Konyalı bir gencin İslami Dayanışma Oyunları kapsamında düzenlenen “İz Bırakan Ezgiler” konserinde sahneye çıkarak “Konya uyan artık AKP’ye oy verme” diyerek haykırması artık hiçbir yerin AKP açısından güvenli olmadığını gösteriyor.
Korkmakta da haklısınız! Konserleri iptal ettiniz, üniversite şenliklerini kaldırdınız, mezuniyet törenlerini bile engellemeye çalıştınız. Protesto edilme korkusu aklınızı başınızdan aldı; muhalefet göğsünü gere gere esnafı dolaşırken birisi bir şey söyler de videoya çekerler, sosyal medyaya düşeriz diyerek sokaklara bile çıkamadınız.
Hiçbir AKP’li belediye başkanının ya da milletvekilinin sokaklarda yürüdüğünü görüyor musunuz?
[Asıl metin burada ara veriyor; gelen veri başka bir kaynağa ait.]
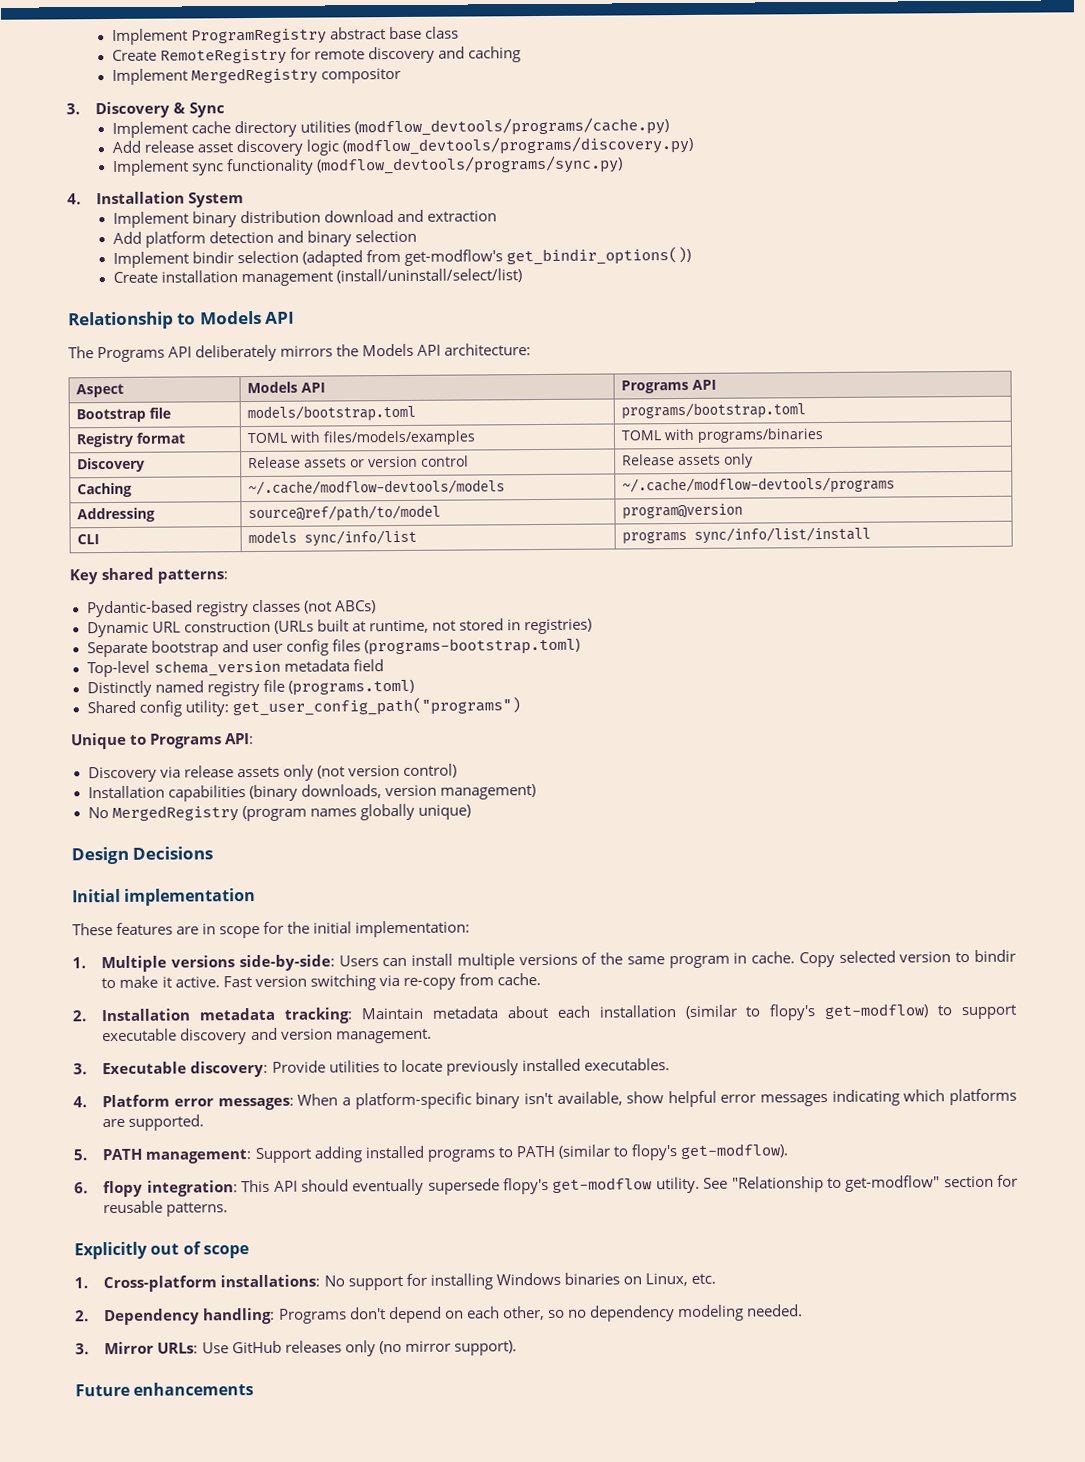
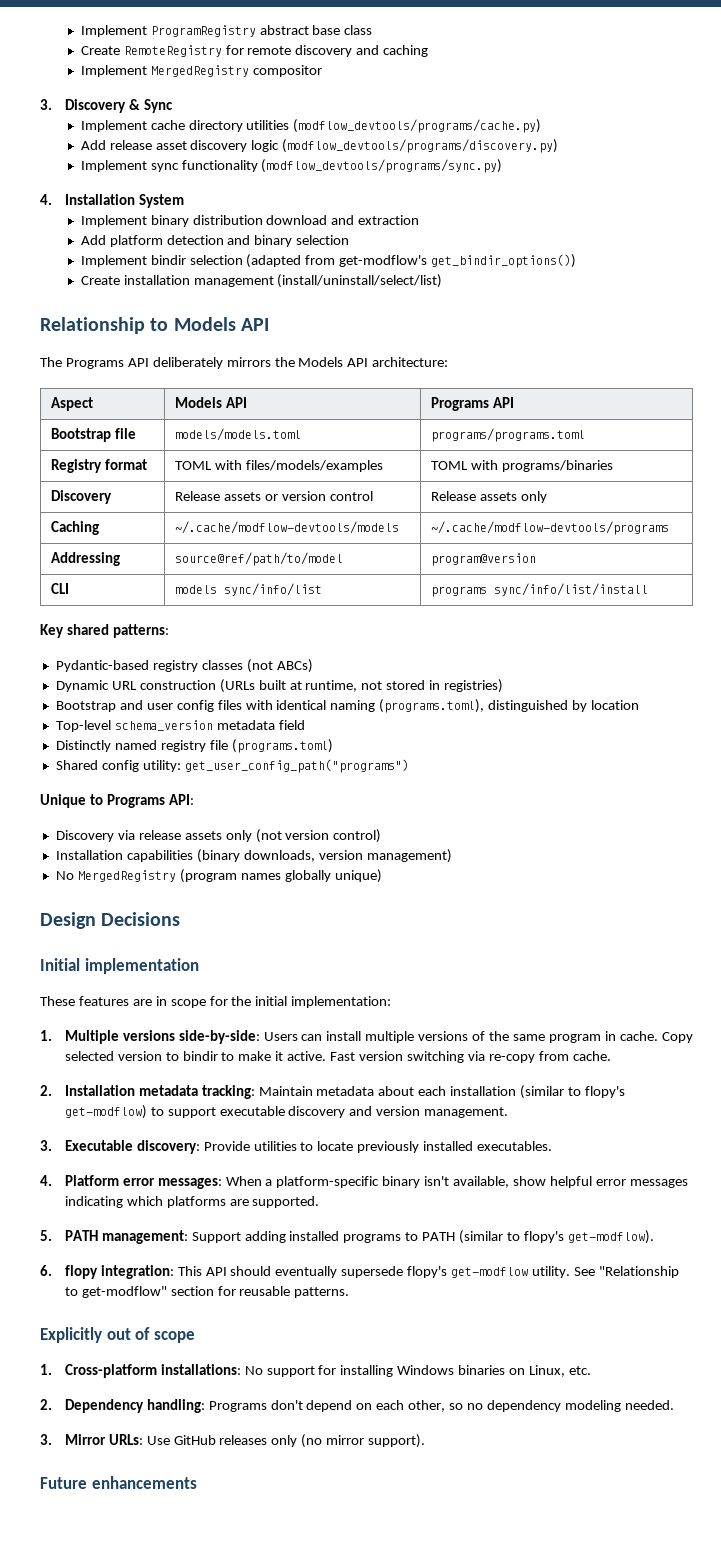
- Bootstrap file | models/bootstrap.toml | programs/bootstrap.toml
+ Bootstrap file | models/models.toml | programs/programs.toml
- Separate bootstrap and user config files (programs-bootstrap.toml)
+ Bootstrap and user config files with identical naming (programs.toml), distinguished by location

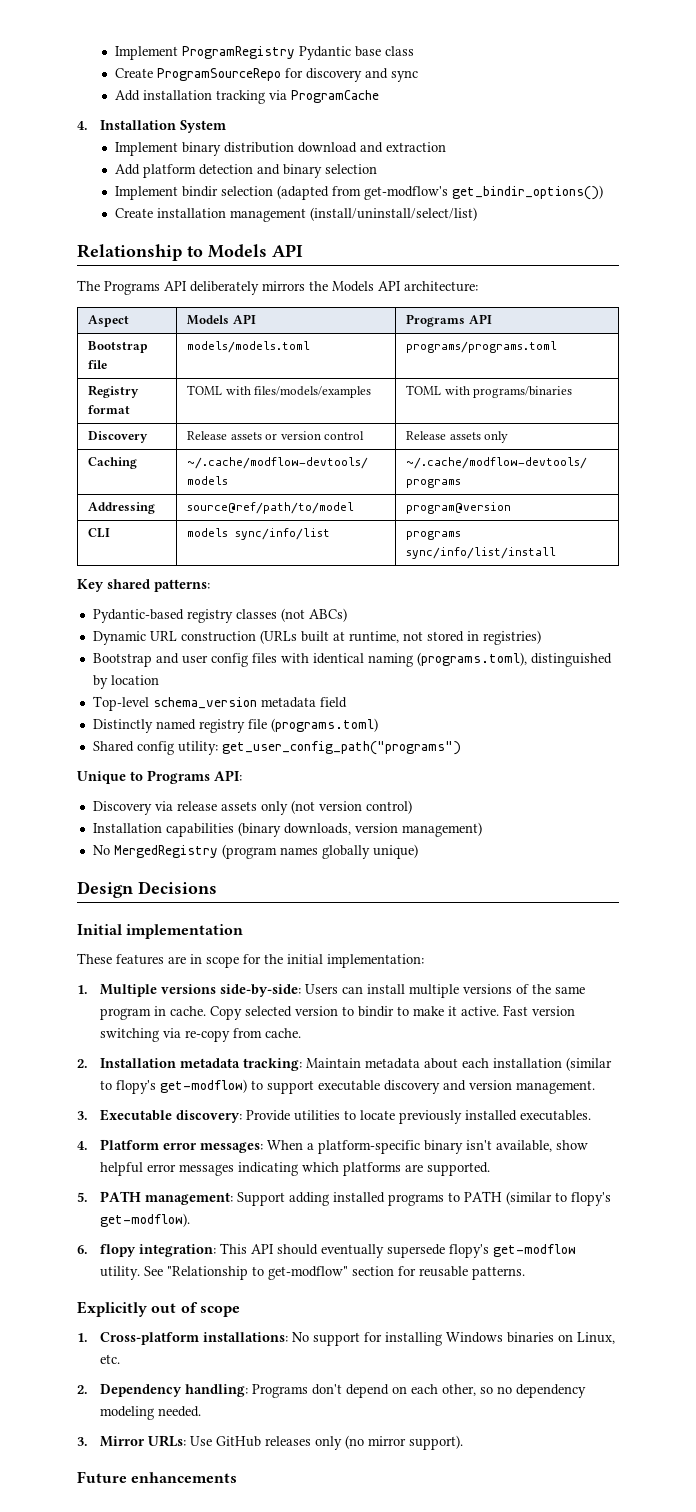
- Implement ProgramRegistry abstract base class
+ Implement ProgramRegistry Pydantic base class
- Create RemoteRegistry for remote discovery and caching
- Implement MergedRegistry compositor
- 3. Discovery & Sync
- Implement cache directory utilities (modflow_devtools/programs/cache.py)
- Add release asset discovery logic (modflow_devtools/programs/discovery.py)
- Implement sync functionality (modflow_devtools/programs/sync.py)
+ Create ProgramSourceRepo for discovery and sync
+ Add installation tracking via ProgramCache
AKP rozetini takıp göstererek dolaşan birilerine rastladınız mı? AKP düzeninin nasıl ayakta kaldığı böyle anlaşılabilir işte. 20 sene Türkiye’yi yönet, her şey elinde olsun; bütün medyayı “ağlatarak” kendine bağla, her kanalda senin adamların konuşsun, sosyal medyada paralı trollerin etrafa küfür saçsın ama sokağa çıkmaktan kork. Kalabalıkların içine girme! Koruma ordusuyla dolaş.
Ama yetmiyor işte. AKP’nin kâğıttan bir kaplan olduğu, bu düzenin her geçen gün daha fazla çürüdüğü ortaya çıkıyor. Konyalı bir genç, AKP’nin en güçlü olduğu yerde “uyan” diye haykırıyor. Gençlerin ve kadınların AKP’nin dayattığı kölecilik sistemine daha fazla baş kaldırması tesadüf değil. Diğer taraftan sokak röportajları adeta bir direniş mevzisine dönüşmüş durumda. Medya tamamen bir yalan makinesine dönüştüğü için hiç kimse tarafından izlenmiyor ve ciddiye alınmıyor.
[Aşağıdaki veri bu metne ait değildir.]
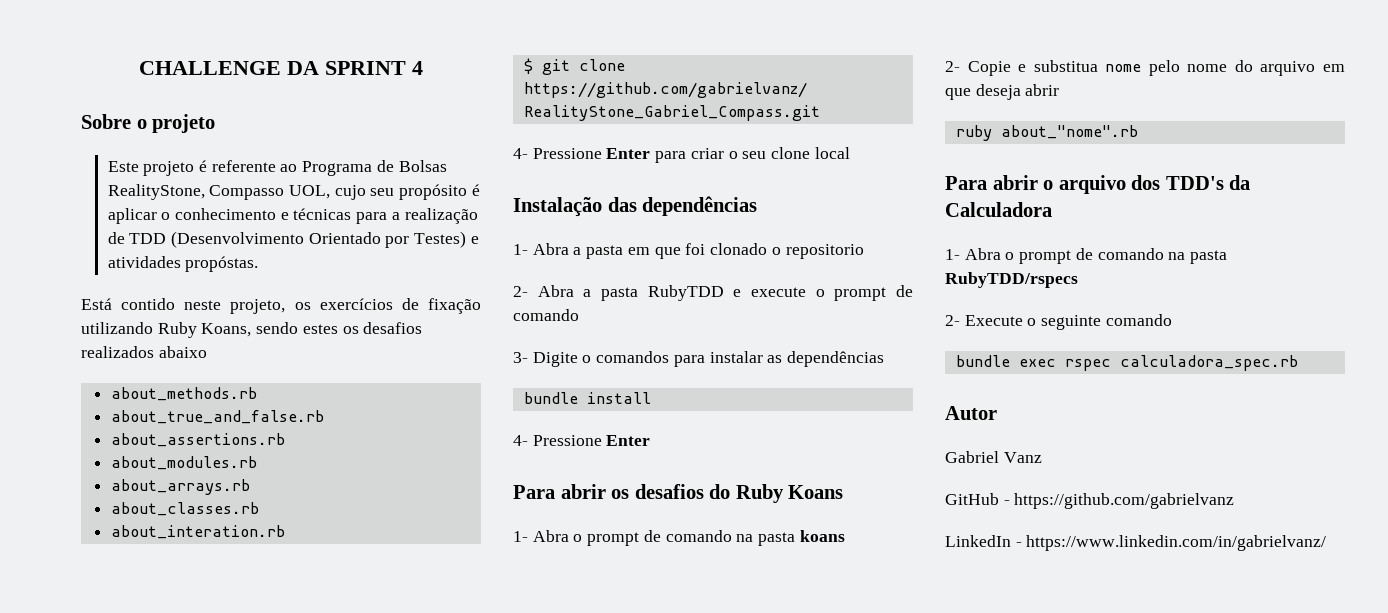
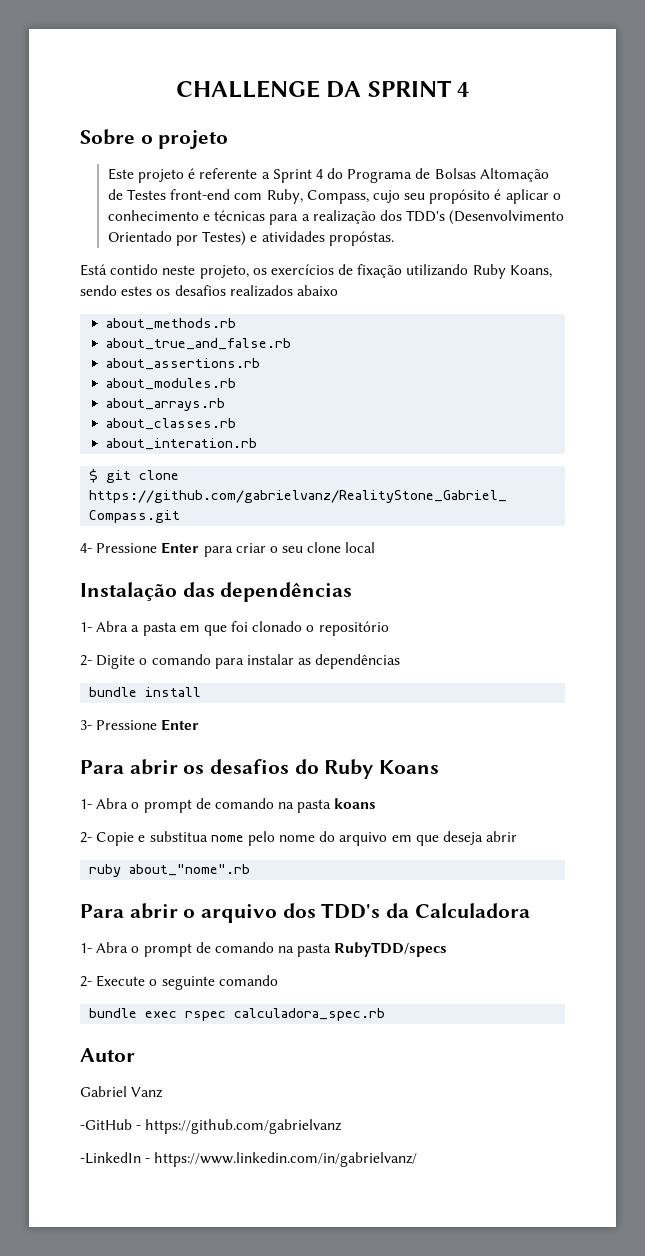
- Este projeto é referente ao Programa de Bolsas RealityStone, Compasso UOL, cujo seu propósito é aplicar o conhecimento e técnicas para a realização de TDD (Desenvolvimento Orientado por Testes) e atividades propóstas.
+ Este projeto é referente a Sprint 4 do Programa de Bolsas Altomação de Testes front-end com Ruby, Compass, cujo seu propósito é aplicar o conhecimento e técnicas para a realização dos TDD's (Desenvolvimento Orientado por Testes) e atividades propóstas.
- 1- Abra a pasta em que foi clonado o repositorio
- 2- Abra a pasta RubyTDD e execute o prompt de comando
- 3- Digite o comandos para instalar as dependências
+ 1- Abra a pasta em que foi clonado o repositório
+ 2- Digite o comando para instalar as dependências
  bundle install
- 4- Pressione Enter
+ 3- Pressione Enter
- 1- Abra o prompt de comando na pasta RubyTDD/rspecs
+ 1- Abra o prompt de comando na pasta RubyTDD/specs
- GitHub - https://github.com/gabrielvanz
+ -GitHub - https://github.com/gabrielvanz
- LinkedIn - https://www.linkedin.com/in/gabrielvanz/
+ -LinkedIn - https://www.linkedin.com/in/gabrielvanz/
Ülkenin nabzı sokak röportajlarında ölçülüyor. Orada sansür yok, korku yok. AKP’ye karşı tavır almak riskli olsa bile “cezbedici”. Vatandaşlar doğruyu söyleyerek özgürlük şerbetini tatmış oluyor ki “hakikati ifade etmenin getirdiği huzur” kişi açısından çok önemli ve tatmin edici bir his. İkinci olarak da cesur olmak zincirleme bir etki yaratıyor. Örneğin sahneye çıkan Konyalı gencin arkadaşları onunla gurur duyuyorlar ve farklı eylem planları yapmaya başlıyorlar. Sokakta konuşan teyzenin komşusu “Ben de konuşmalıyım” diyor ve sesini duyuracak bir mikrofon arıyor. Bu artık engellenemeyecek bir domino etkisidir.
Toplumsal bir eylemlilik durumu olmadığı için halk tepkisini böyle ortaya koyuyor. Sokak röportajları yapan muhabirlere yönelik saldırılar ve polisin yaptığı hukuksuzca müdahalelerin sebebi düzenin artık iyice korkaklaşması…
Ama korkunun ecele faydası yok. Adını bilmediğimiz o genç sahneye çıktı ve “uyan” dedi. Bir anlık bir tepki değil bu. Dövüleceğini, gözaltına alınacağını da çok iyi biliyordu. Ama işte “kahraman olma” isteği ağır bastı. “İz bırakan ezgiler” konserinde iz bırakan şey, bir gencin onurlu davranışı oldu. Sorsanız geri adım atmaz, “Yine olsa yine yaparım” der. Bunu duyumsayabilmek ve haksızlığa karşı ses olabilmek gençlerde daha baskın bir davranış. O yüzden Atatürk Bursa Nutku’nda gençlere direniş çağrısında bulunmuştu.
Kayseri’de hep bir ağızdan “Yaşa Mustafa Kemal Paşa!” diyen on binlerce genç de, Konya’da sahneye çıkan genç de uzaklardan o çağrıyı duyuyor ve hissediyor. Bu artık Türkiye’nin her yerinden yükselen bir çığlığa dönüştü. Herkesin önünde bir tercih şansı var, uyanmazsan utanılacak duruma düşersin. Konyalı genç görevini yaptı artık görevini yapma sırası bizde:
Türkiye uyan, artık AKP’ye oy verme!